En définitive, seul le risque sécheresse pourrait, à terme, manquer à la panoplie de produits proposés par Wafa assurance. Pourquoi ? «Ce risque est assuré par les autorités de tutelle (NDLR, Agriculture et Finances). Sa gestion est légalement confiée à la Mamda et au Crédit agricole. Aucune autre compagnie ne peut le commercialiser. D’abord, parce qu’il s’agit d’un risque énorme et ensuite en raison du système d’évaluation du sinistre qui est confié à une commission publique. Celle-ci se réunit tous les ans pour décider qui des assurés sera indemnisé pour cause de sécheresse», explique le responsable du ministère des finances. L’assurance sécheresse constitue ainsi un atout qui pourrait peser dans cette nouvelle bataille commerciale. «Cette assurance constitue un excellent produit d’appel pour la Mamda qui lui permet de vendre les autres produits. L’établissement peut également se targuer d’un statut de mutuelle qui lui permet de distribuer ses bénéfices à ses sociétaires», analyse un expert en assurances. Quoi qu’il en soit, Wafa et Mamda disposent chacune d’arguments de poids. A la longue expérience de l’opérateur historique dans le domaine agricole, s’oppose le réseau de distribution étoffé fourni par les agences du groupe Attijariwafa bank.

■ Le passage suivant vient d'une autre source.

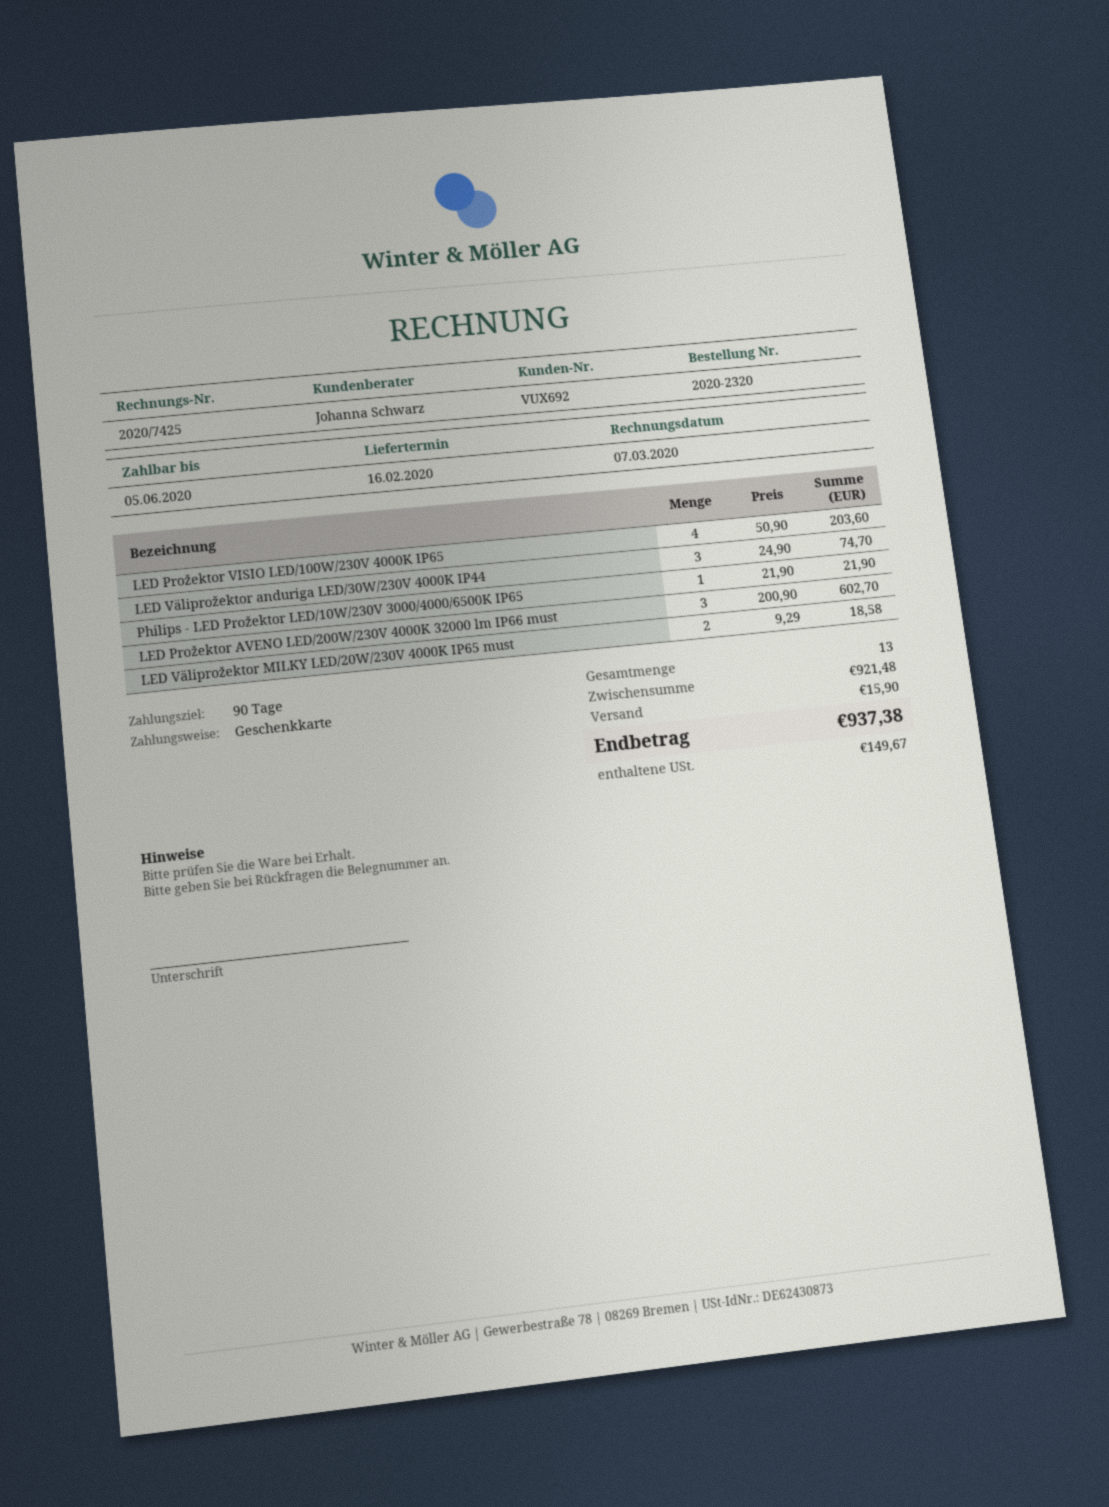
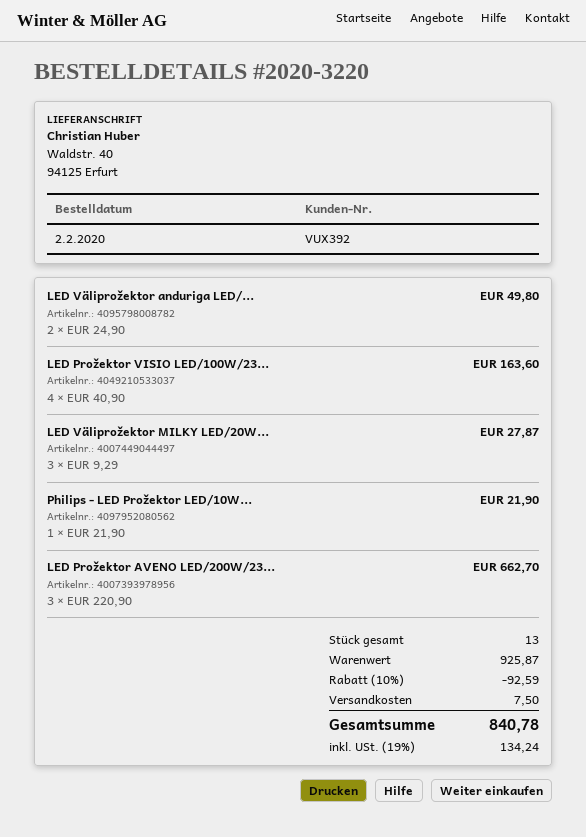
order number: 2020-2320 -> 2020-3220
customer number: VUX692 -> VUX392
LED Prožektor VISIO LED/100W/230V 4000K IP65: 4 x 50.90 = 203.60 -> 4 x 40.90 = 163.60
LED Väliprožektor anduriga LED/30W/230V 4000K IP44: 3 x 24.90 = 74.70 -> 2 x 24.90 = 49.80
LED Prožektor AVENO LED/200W/230V 4000K 32000 lm IP66 must: 3 x 200.90 = 602.70 -> 3 x 220.90 = 662.70
LED Väliprožektor MILKY LED/20W/230V 4000K IP65 must: 2 x 9.29 = 18.58 -> 3 x 9.29 = 27.87
subtotal: 921.48 -> 925.87
discount: none -> 10% = 92.59
shipping: 15.90 -> 7.50
tax: 149.67 -> 134.24
total: 937.38 -> 840.78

Dans quelle mesure la Mamda conservera-t-elle son privilège ? Du côté de Wafa assurance, l’heure n’est pas à la concurrence, mais à la réalisation du Plan Maroc Vert. «Nous pensons que les investissements annoncés dans le cadre du Plan Maroc Vert contribueront à donner du volume aux deux segments du marché de l’assurance agricole (NDLR : les exploitations agricoles et l’agro-industrie)», explique-t-on auprès de la direction de la compagnie.
Enfin, il est certain que la brèche ouverte sera inévitablement appelée à s’élargir. Rien n’empêche, par exemple, le groupe Crédit populaire du Maroc de se lancer dans le créneau en s’appuyant également sur son réseau et sa proximité de la petite clientèle… à moins que son statut de banque publique ne la pousse à ne pas vouloir gêner à la fois le Crédit agricole et la Mamda.